Thursday, June 23, 2011

{Going Old School - I Made My Own Tortillas! }

Making homemade tortillas was my second accomplishment off of my {Going Old School - Laura Ingalls Style } list of things to try. I really can't believe how simple and how yummy it was to make my own whole wheat tortillas. You really have to try this at least once. The only way I can see going back to store bought tortillas is if I need corn tortillas (because I don't have a recipe for those, yet) or if I need them in a pinch; because while these tortillas are easy to make, you have to let the dough sit for 4-24 hours.

I found this recipe for making tortillas on the Kitchen Stewardship site when I was linked there by my girlfriend Sarah for their yogurt cheese tutorial (Click here to read my post on my experience making it). You can make your tortillas using the whey from your yogurt cheese according to Katie the author of the site, I didn't this time but I may try it in the future. So if you're at all interested in my experience making Katie's 100% Whole Wheat Homemade Tortillas, which I gather you are since you're still reading, here we go!

Here are the ingredients you'll need:

white whole wheat flour (I got mine at Trader Joe's), butter, salt and water. That's right, only four ingredients!

As for tools you'll want a big bowl, a pastry cutter (you can use two knives but if you have five bucks, I highly recommend just picking up a pastry cutter - you use them for pie crusts, scones and other pastries too), a rolling pin and a skillet or griddle. And, just in case you haven't seen a pastry cutter - I hadn't until somewhat recently- here's what they look like:

Now on with the show! Put the 2 cups of flour and 1 tsp salt into your bowl and cut the butter into the flour and salt with the pastry cutter (or knives) until it looks like consistently sized crumbs (see the picture below).

Now you add the water. Mix with a fork until you have to knead with your hands (I didn't try this with my mixer, but I might try it next time with my dough hook... hmmm... we'll see.)

The recipe calls for a 1/2 cup of water, I had to use more. I don't know if it's our soft water here in Washington or our climate, but I recommend starting with the 1/2 cup of water and then adding a teaspoon or so at a time until you reach a smooth and moist dough ball like this:

Make sure that your dough is consistently moist throughout, not just on the outside (yes, I just used the word moist which I know made a few of you giggle or squirm).
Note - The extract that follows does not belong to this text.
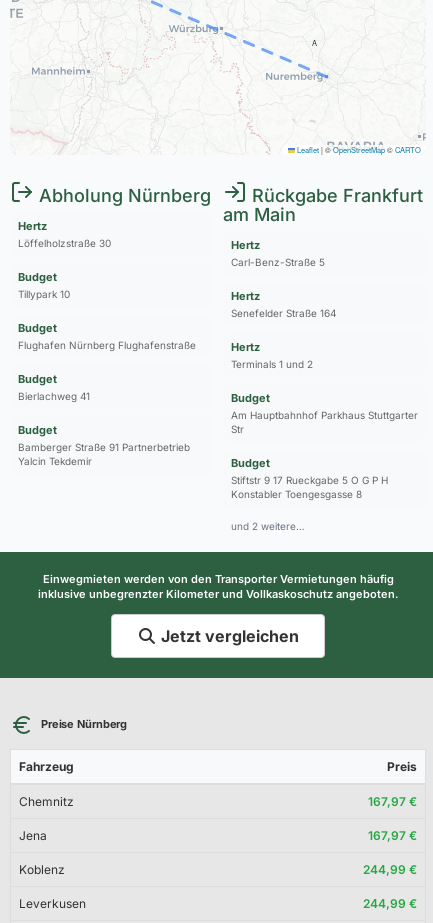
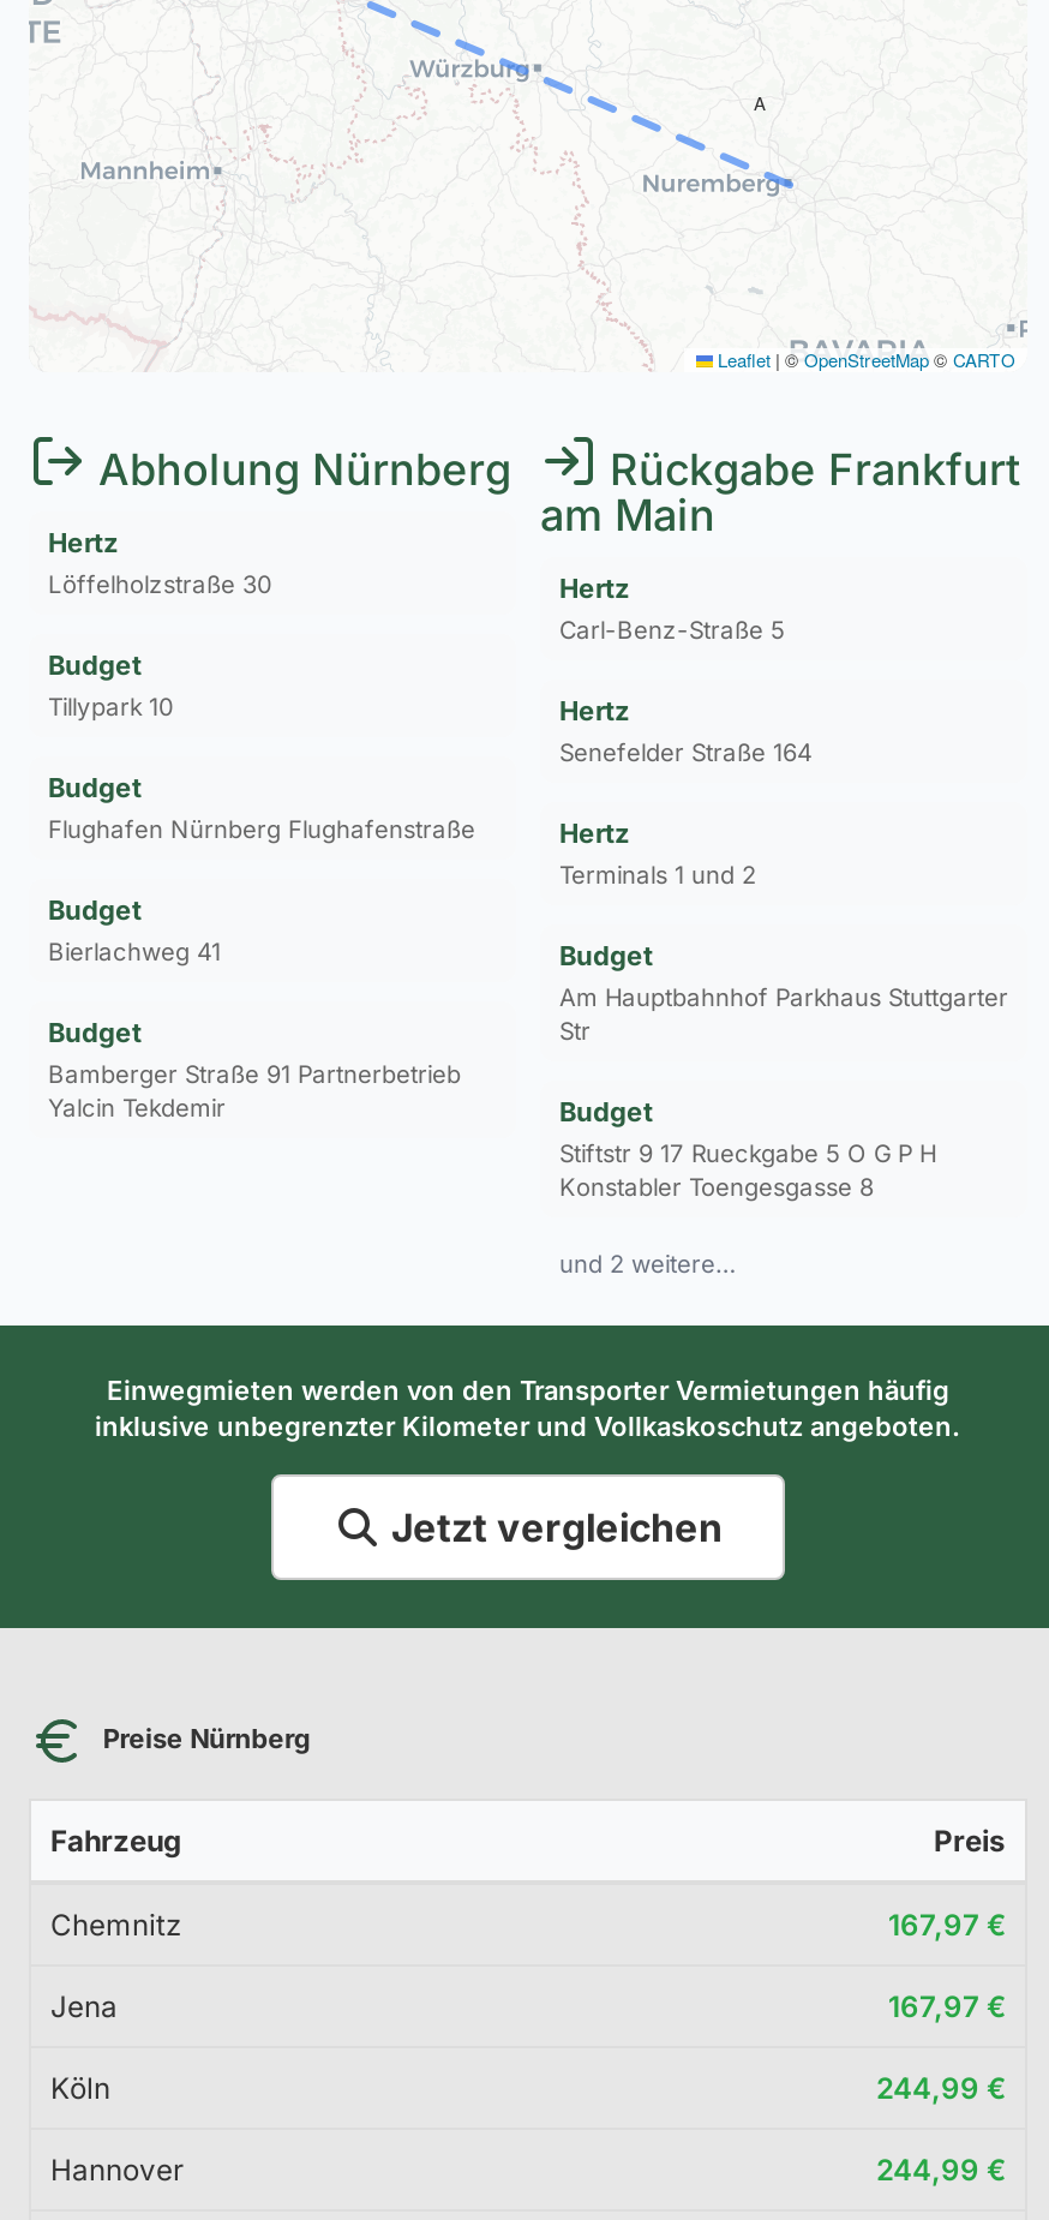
[19,862,65,877] Koblenz -> [50,2069,110,2105] Köln
[19,896,86,911] Leverkusen -> [50,2151,185,2187] Hannover

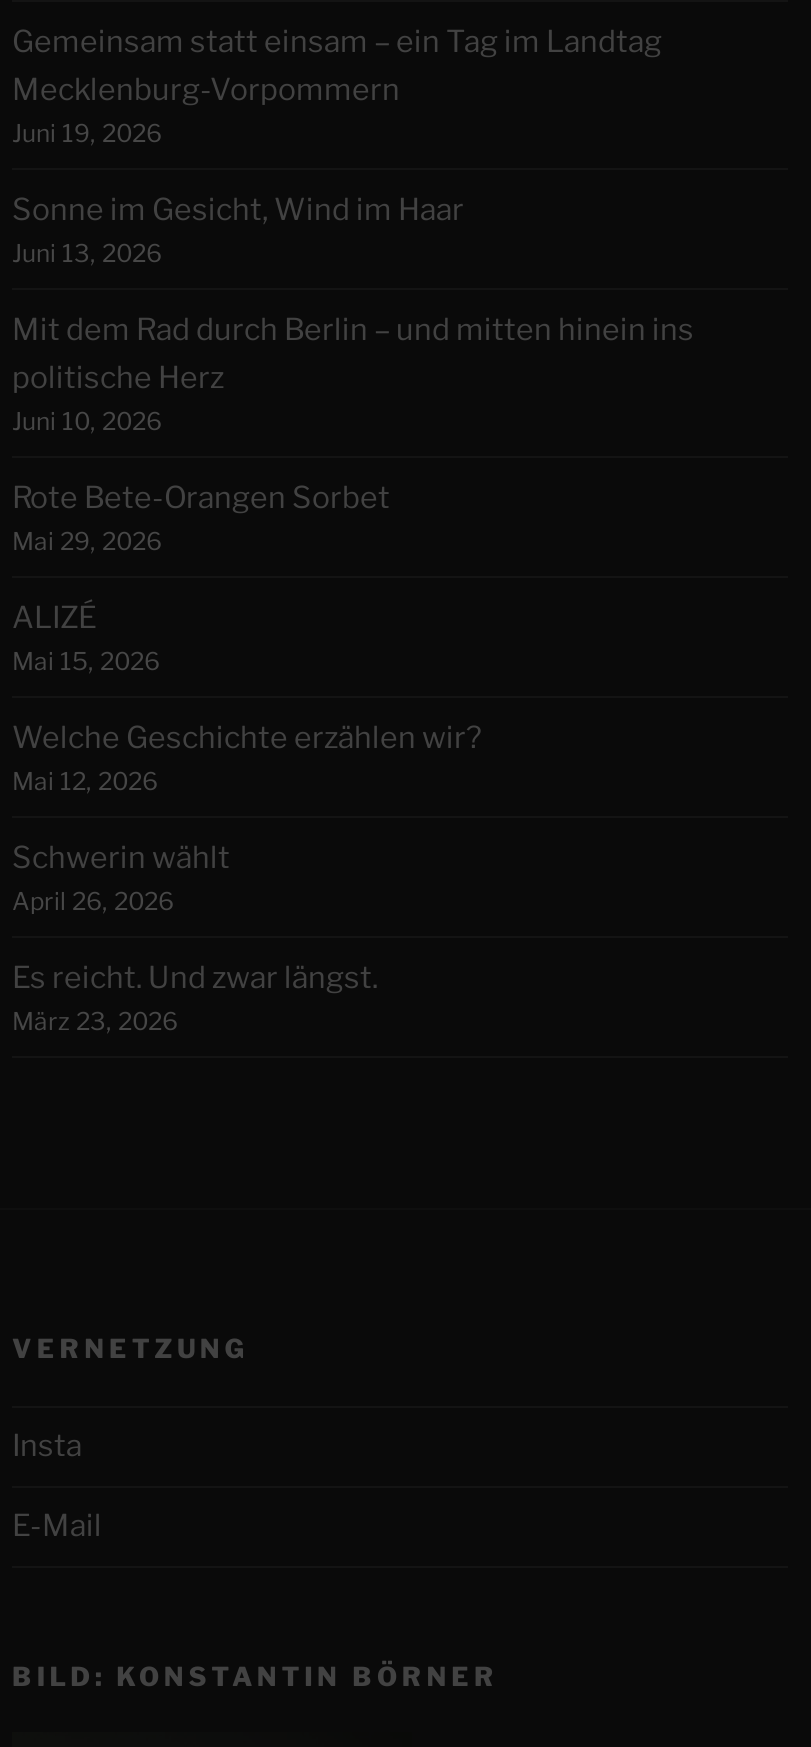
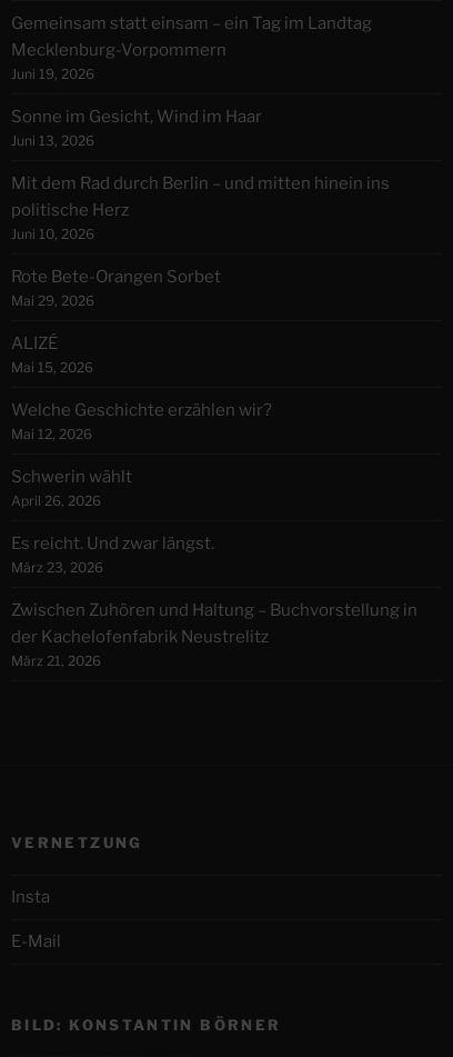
none -> [11,600,417,669] Zwischen Zuhören und Haltung – Buchvorstellung in | der Kachelofenfabrik Neustrelitz | März 21, 2026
Because I kept having to add water, my kneading time was more than indicated in the original recipe. When my dough was ready, I wrapped it in plastic wrap and threw it in the fridge to sit for 4 hours.

Next, about twenty minutes before I wanted to cook the tortillas for dinner, I took the dough out of the fridge. You're supposed to let the dough warm back up to room temp, but I had a late start and could only give my dough 20 minutes to warm up. Then I rolled it into 9 small balls (the recipe recommends 8-11 balls depending on how big you want your tortillas). Because the dough warms up when you do this, I didn't find it crucial to wait until the big ball was at room temp. Also, this is a great time to let your toddler or kid get involved. They can use their play dough skills to help you roll balls.

Once you have your balls, I'd turn on your skillet or griddle to preheat since you want it really hot (Katie says that it should be at 400 degrees fahrenheit, to me that just means really hot).

Now that you have balls and your skillet is preheating, you'll want to lightly flour your rolling surface and rolling pin and roll out each ball as thin as you can. I was surprised at how easy it was to roll these out thin. They didn't fall apart or anything!

Next you cook 'em. The recipe says to cook them for about 20 seconds on each side, I just watched mine and they would start to puff up when they were ready to be flipped. Here's how they turned out:

Delicious! We were having cheese quesadillas with lime pesto from the Six O'clock Scramble, so then we filled the tortillas with the filling and cooked again for a yummy and satisfying dinner.

If you have the time, I highly recommend making your own wheat flour tortillas. I can't wait to do this again. If you work, I'd recommend making your dough the night before but if you stay at home, or it's the weekend, the morning or early afternoon will be fine for making the dough too.

I'm totally sold on "Going Old School" with my tortillas from now on. I hope that you try it out and enjoy the process and product as much as we did. Even Phoebe thought that the tortillas were delicious too and she had quit eating the store bought ones (she used to eat quesadillas all the time but then quit a while back so this was a big step forward in our choosy eater project).



Paige said...

Those look delish! I haven't made my own yet. Stephen has though. Oh, and if you are interested in saving more time with the rolling out process, the mexican grocery store over there on the Westside sells a tortilla press for under $10. You put your ball in, push down on the handle and voila!

jacquelyn said...

those sound so easy!! I am totally going to make them this week! I will let you know how they turn out. I am so incredibly tired of forking over so much money for tortillas and flatbread! yumm! thanks jessica!